Tu foto en la pancarta

Tu foto en la pancarta

Elisa Rivero

23/04/2020

En el recuerdo más antiguo que atesoro de ti, estabas sentada en tu pupitre con una ceja rozando tu flequillo cortado a hacha de caserío. Era mi primer día en el instituto. Mientras el resto murmuraban maqueta, que viene de pueblo y ni siquiera vasco, tú me observabas curiosa y silbabas shhhh.

Pero por entonces aún no te tenían miedo.

Aunque os llevaba casi un curso de adelanto —porque, como decía mi padre, los de pueblo somos más espabilados—, me pasaba las horas estudiando. Quería ir a la universidad, aspirar a lo que mis padres no habían optado por vivir en una aldea. Tú me acompañabas en esos sueños: derecho, decías. Estudiaríamos derecho en Deusto.

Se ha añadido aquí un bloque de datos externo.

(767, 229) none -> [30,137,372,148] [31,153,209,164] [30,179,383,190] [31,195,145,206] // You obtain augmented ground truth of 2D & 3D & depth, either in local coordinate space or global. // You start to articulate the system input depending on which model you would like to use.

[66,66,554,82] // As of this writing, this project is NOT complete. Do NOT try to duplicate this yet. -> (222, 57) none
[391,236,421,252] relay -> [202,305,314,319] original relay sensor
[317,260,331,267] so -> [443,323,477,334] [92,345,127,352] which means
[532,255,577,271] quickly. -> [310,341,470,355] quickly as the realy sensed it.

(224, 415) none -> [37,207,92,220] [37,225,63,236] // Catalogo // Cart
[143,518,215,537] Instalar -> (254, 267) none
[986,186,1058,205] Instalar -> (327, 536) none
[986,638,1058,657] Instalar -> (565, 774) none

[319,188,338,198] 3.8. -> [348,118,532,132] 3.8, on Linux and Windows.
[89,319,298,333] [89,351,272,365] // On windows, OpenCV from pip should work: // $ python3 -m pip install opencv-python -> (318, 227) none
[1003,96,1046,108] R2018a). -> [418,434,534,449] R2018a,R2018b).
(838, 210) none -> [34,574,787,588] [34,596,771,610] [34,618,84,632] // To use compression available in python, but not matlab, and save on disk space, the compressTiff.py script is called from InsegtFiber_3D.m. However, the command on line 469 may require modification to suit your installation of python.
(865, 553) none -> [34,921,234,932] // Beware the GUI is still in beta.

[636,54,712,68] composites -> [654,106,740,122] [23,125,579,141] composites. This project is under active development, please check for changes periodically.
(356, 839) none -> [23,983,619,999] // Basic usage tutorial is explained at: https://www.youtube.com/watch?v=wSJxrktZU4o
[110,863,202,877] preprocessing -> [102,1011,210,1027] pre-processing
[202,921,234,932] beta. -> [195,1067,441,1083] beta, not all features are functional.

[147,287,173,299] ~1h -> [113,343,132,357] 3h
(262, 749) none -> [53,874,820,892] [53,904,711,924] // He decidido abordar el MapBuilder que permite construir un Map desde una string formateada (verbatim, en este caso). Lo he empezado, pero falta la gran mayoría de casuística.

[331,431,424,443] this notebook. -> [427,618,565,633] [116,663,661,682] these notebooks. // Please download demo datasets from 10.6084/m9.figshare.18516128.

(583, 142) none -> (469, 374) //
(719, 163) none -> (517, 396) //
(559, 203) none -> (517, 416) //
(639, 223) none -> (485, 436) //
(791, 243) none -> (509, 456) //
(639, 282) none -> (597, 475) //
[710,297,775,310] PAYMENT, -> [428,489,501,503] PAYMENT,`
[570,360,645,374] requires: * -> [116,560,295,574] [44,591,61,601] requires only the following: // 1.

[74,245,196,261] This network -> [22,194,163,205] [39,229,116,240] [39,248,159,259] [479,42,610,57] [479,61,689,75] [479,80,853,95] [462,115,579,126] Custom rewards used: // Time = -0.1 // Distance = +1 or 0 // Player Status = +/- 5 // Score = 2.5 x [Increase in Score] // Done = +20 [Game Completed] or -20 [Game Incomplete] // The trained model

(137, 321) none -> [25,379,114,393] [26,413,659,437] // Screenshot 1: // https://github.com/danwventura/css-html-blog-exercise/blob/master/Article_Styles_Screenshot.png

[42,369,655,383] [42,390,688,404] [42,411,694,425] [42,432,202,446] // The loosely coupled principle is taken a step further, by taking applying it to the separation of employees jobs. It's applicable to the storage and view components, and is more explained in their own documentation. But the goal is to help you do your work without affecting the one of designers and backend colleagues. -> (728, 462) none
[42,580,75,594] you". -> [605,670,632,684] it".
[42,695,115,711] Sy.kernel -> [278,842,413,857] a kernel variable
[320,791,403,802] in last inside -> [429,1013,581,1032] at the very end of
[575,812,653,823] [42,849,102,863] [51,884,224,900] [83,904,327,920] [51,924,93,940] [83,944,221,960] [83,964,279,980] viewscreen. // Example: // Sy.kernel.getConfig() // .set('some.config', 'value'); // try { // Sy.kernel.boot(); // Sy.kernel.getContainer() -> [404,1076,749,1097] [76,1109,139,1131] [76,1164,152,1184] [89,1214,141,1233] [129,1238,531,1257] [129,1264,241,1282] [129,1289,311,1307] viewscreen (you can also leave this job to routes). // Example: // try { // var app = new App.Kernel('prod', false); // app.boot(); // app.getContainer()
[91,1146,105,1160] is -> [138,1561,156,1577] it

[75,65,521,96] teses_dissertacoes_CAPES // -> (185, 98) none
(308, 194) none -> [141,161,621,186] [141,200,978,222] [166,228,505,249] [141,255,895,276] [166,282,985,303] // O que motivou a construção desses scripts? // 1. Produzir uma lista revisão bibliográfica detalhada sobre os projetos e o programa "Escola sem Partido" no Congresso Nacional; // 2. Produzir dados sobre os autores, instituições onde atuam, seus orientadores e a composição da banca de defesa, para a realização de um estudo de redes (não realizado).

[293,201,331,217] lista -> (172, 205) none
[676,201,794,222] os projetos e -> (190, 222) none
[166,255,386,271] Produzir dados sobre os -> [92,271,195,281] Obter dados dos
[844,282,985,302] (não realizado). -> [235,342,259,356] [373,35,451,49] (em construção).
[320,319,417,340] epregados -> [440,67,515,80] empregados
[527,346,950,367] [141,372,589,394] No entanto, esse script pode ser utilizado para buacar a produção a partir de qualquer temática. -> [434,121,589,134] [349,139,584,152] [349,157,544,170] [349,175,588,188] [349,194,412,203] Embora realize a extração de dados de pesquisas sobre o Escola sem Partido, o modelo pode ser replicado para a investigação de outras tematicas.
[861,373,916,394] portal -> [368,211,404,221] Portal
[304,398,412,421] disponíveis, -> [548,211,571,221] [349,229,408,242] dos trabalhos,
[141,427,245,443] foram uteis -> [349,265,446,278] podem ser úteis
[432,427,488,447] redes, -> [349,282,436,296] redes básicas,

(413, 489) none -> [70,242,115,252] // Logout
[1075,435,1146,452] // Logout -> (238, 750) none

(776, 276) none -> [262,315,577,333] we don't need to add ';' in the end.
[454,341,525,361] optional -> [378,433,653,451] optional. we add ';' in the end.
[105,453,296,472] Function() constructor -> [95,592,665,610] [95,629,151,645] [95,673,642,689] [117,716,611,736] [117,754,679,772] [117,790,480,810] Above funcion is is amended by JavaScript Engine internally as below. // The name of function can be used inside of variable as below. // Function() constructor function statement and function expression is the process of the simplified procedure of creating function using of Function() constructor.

Recuerdo los eternos días grises emborronados por el sirimiri y que ya son un fenómeno extraño en Bilbao. Yo me preguntaba si era el humo de las fábricas el que teñía el cielo y tú te reías, porque no conocías los días brillantes de la meseta. Me enseñaste a decir kaixo y agur pero no a que no debía decirlo. Cuando se me escapó en casa, mi padre me propinó un sopapo arguyendo que aquí también se habla español y que siempre tenga presente de dónde venimos. Y tú, con tus ojos color café de Rh negativo, me pedías que no mencionara mi origen y seleccionabas cuatro de tus doce apellidos vascos para endosármelos.

Y yo los recitaba.

Me acuerdo de la primera vez que quedamos con Antonio y Juan. O Andoni y Jon. Tú me susurrabas que eran muy guapos y yo asentía y bebía de tu sonrisa. Te enfadabas cuando rechazaba las caricias de Juan porque ellos eran nuestro boleto para convertirnos en gudariak. Guerreras.

Y yo le dejaba hacer.

Recuerdo nuestras tardes en el Karmelo: tú tan orgullosa, enfundada en tu chaqueta kaiku a cuadros, colgada del cuello de Andoni. Hablabas de una guerra, del coste de la libertad. Yo me iba a casa escudándome en las broncas de mi padre, sintiendo tu decepción empapando mi espalda sin cuadros. Por entonces, los de clase ya sí te temían.

A veces, yo también.

Cuando Andoni te dejó, lloré contigo para ocultar mi dicha. Ese verano nos fuimos a Bayona. Yo quería llevarte a mi Burgos natal y enseñarte sus cielos límpidos, pero tú no consentiste en cruzar las fronteras de tu patria. Guardo con dolor los recuerdos de esos días en la playa, en las discotecas, de mis caricias robadas bajo el sopor del ron. Porque fue entonces cuando conociste a Mikel y dejaste de cogerme del brazo y de reír conmigo. Fue cuando te habló del comando.

Cuando yo me alejé.

Mi padre encontró trabajo en Miranda y nos sacó de ese nido de serpientes. No estudiaría derecho en Deusto. Cada vez me era más difícil rastrear tus números de teléfono: del piso de tu tía en Santuxu te mudaste con Mikel; después, a Rentería. Te perdí la pista en San Sebastián. Tu familia, en el caserío, me devolvía mis cartas sin más explicaciones. Entonces, Sara consiguió que enterrara tu recuerdo.

No sé por qué no leí la noticia. Por qué no te busqué entre los nombres que llenaban las cárceles, entre los que se exiliaban a Francia y a Sudamérica. Entre los mártires. Supongo que siempre te vi como aquella chica risueña que me defendía en clase. No como a una asesina.

Apenas he vuelto a Bilbao desde que nos mudamos: dos veces por trabajo y ésta, con Sara. Dice que es imposible que no añore la tierra en la que pasé mi adolescencia. Mientras paseamos por Santuxu, pienso que tiene algo de razón.

Aunque es verano, casi puedo oler el puesto de castañas con el que nos calentábamos las manos después del insti. Allí estaba el ascensor que nos subía al barrio, le señalo. Ya no funciona. Mientras la mayor parte de los garitos han cambiado de nombre, Las Ruedas se mantiene abierto y te recuerdo fumando en la puerta.

Hay jaleo por el Casco Viejo y se oye un altavoz. Habla en euskera. Sara tira de mí y bajamos por Iturribide hasta plaza Unamuno. Suelto su mano y la llevo a mi garganta. Me falta el aire. No es la multitud agolpada en la plaza la que me lo roba. Es tu foto en la pancarta. A tu lado, una fecha: 1987. D.E.P.